Un Daaf, c’est quoi ?
Les Détecteurs avertisseurs autonomes de fumée (Daaf), comme le précise la norme NF 292 – DAAF (révision 2) sont des «
produits de sécurité domestique destinés à être installés à l’intérieur des logements, à l’exclusion des parties communes. Ils permettent d’assurer la sécurité des personnes présentes en les
alertant par une alarme sonore de toute apparition de fumées lors d’un début d’incendie. Ils doivent être conçus et fabriqués pour répondre aux besoins du grand public, faciles à installer,
fiables, d’une maintenance aisée pouvant être assurée par le consommateur lui-même. Enfin, ce sont des produits en attente d’une sollicitation extérieure qui peut n’intervenir que plusieurs
années après leur installation. Ils doivent alors être immédiatement aptes à l’emploi et fonctionner sans faille ».
DAAF, est-ce vraiment
utile ?
Le DAAF est à l’heure actuelle la solution la plus efficace pour prévenir les incendies domestiques (dont les causes principales demeurent les courts-circuits, les
surchauffes dans l’installation électrique, les cigarettes mal éteintes, etc.). Rappelons que le temps est compté dès qu’un incendie se déclare dans l’habitat : une simple flamme peut se
transformer en brasier incontrôlable en seulement 3 minutes. Ce ne sont pas les flammes qui sont les plus meurtrières dans un incendie domestique mais la fumée.

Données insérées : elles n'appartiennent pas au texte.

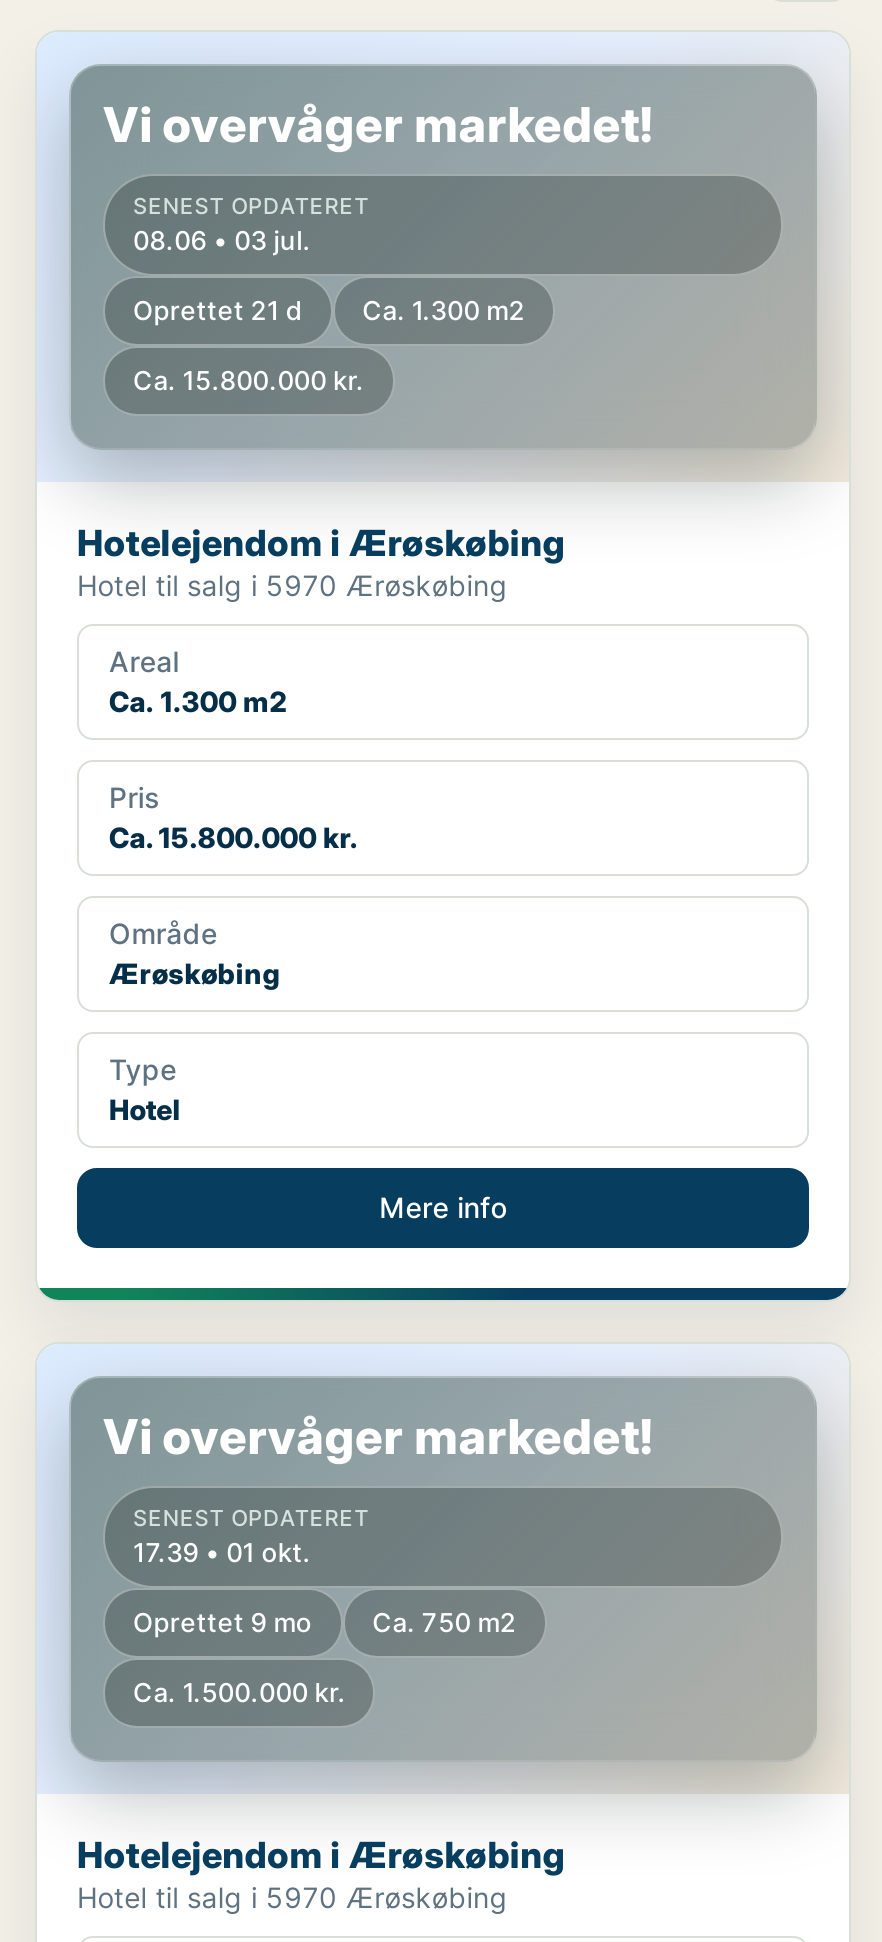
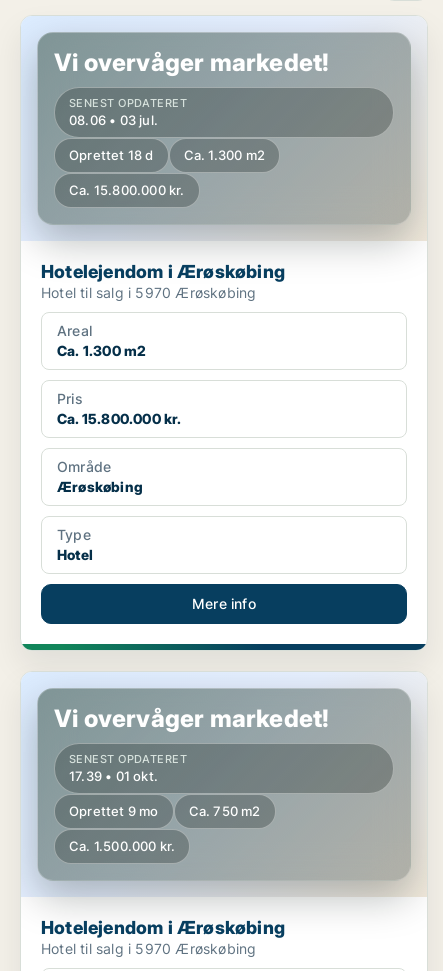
- Oprettet 21 d Ca. 1.300 m2
+ Oprettet 18 d Ca. 1.300 m2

Cette dernière ne réveille pas les
occupants de la maison ou de l’appartement. Elle asphyxie et tue : le monoxyde de carbone et le cyanure qu’elle contient plongent l’individu dans un sommeil profond, réduit ses capacités motrices
et ses sens. 80 % des décès sont dus à l’intoxication par la fumée et 66 % des victimes meurent par asphyxie dans leur lit.
Seul un Daaf est capable de détecter la fumée très rapidement et de doubler les chances de survie lorsqu’un incendie se déclare.
Est-ce obligatoire ?
Pour 78
% des personnes interrogées, seule la mise en place d’une législation ou d’une obligation émise par une compagnie d’assurances constitueraient des raisons suffisamment motivantes à l’installation
d’un Daaf.
Le fait de rendre l’acquisition obligatoire d’un tel équipement au sein du foyer rendrait les Français plus responsables et diminuerait de façon notoire le taux de mortalité. En effet, lorsque le
taux d’équipement dépasse 80%, la mortalité est réduite de moitié.
Mais imposer une loi n’est efficace que si les personnes concernées adoptent en plus les bons gestes de prévention. En effet, les exemples de
pays étrangers dans lesquels l’acquisition d’un ou plusieurs Daaf est entrée dans les mœurs montrent que la mise en place d’une loi doit s’accompagner impérativement d’un suivi permanent avant et
après l’installation (vérification de l’emplacement lors de l’installation d’un DAAF, obligation d’entretien du détecteur, etc.).